Twitter users to tweet again in Nigeria
Nigeria’s government is expected to lift its ban on Twitter after all parties reached agreement, according to Reuters.
In June 2021 ITWeb Africa reported that the Nigerian government indefinitely suspended Twitter’s activities in the country days after the social network removed a post from President Muhammadu Buhari which threatened to punish regional secessionists.
In that month Buhari posted a message on the Twitter platform which referred to the 1967 to 1970 Nigerian civil war and to treating those misbehaving “in the language they understand”.
The decision to ban Twitter triggered a response from digital rights advocacy organisations as well as foreign embassies.
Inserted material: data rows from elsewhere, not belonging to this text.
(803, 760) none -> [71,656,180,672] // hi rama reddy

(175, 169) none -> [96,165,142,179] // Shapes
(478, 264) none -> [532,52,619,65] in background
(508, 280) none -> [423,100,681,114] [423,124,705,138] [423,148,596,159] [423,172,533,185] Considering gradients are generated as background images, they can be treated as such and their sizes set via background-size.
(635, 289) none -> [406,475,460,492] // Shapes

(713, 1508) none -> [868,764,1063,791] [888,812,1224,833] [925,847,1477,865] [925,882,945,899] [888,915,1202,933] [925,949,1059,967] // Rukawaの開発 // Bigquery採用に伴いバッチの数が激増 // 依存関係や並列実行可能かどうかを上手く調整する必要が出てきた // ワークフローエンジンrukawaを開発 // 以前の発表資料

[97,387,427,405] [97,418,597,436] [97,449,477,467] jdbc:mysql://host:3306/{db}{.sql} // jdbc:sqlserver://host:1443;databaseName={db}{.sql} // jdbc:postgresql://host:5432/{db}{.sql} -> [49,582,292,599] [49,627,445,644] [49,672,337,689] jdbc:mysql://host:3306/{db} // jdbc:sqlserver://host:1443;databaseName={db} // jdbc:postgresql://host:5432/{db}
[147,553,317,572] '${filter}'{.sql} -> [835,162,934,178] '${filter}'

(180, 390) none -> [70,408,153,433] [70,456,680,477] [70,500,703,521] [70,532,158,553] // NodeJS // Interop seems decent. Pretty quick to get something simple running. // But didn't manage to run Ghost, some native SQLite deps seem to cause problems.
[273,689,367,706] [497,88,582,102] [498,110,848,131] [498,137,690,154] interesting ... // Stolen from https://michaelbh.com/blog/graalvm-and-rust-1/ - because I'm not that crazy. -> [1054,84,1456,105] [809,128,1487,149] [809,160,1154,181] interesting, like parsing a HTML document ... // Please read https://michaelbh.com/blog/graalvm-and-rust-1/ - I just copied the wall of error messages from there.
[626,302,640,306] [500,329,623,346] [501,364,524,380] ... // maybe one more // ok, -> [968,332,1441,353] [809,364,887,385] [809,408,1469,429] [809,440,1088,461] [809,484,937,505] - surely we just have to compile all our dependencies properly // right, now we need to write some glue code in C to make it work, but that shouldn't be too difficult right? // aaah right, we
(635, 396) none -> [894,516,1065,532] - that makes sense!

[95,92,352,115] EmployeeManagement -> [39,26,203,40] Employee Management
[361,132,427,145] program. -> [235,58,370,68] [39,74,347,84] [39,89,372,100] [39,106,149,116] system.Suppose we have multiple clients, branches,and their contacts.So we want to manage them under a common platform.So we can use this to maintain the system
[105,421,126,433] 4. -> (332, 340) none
According to a report by ITWeb Africa, Paradigm Initiative and six foreign missions described the move as tantamount to the abuse of citizens’ rights to freedom of expression.
“The directive by the Nigerian government is at its core, an abuse of the rights of Nigerians not just to freedom of expression. But many other rights guaranteed in the Nigerian 1999 Constitution (as amended), the African Charter on Human and People’s Rights and the International Covenant on Civil and Political Rights,” reads a statement released by Paradigm Initiative.
On 12 January 2022, Reuters reported that Twitter had agreed to open a local office in Nigeria, and that it would cooperate with local authorities and industry to develop a Code of Conduct.
Reuters quoted a statement by Kashifu Inuwa Abdullahi, director general of the National Information Technology Development Agency, which reads: "Twitter has agreed to act with a respectful acknowledgement of Nigerian laws and the national culture and history on which such legislation has been built...”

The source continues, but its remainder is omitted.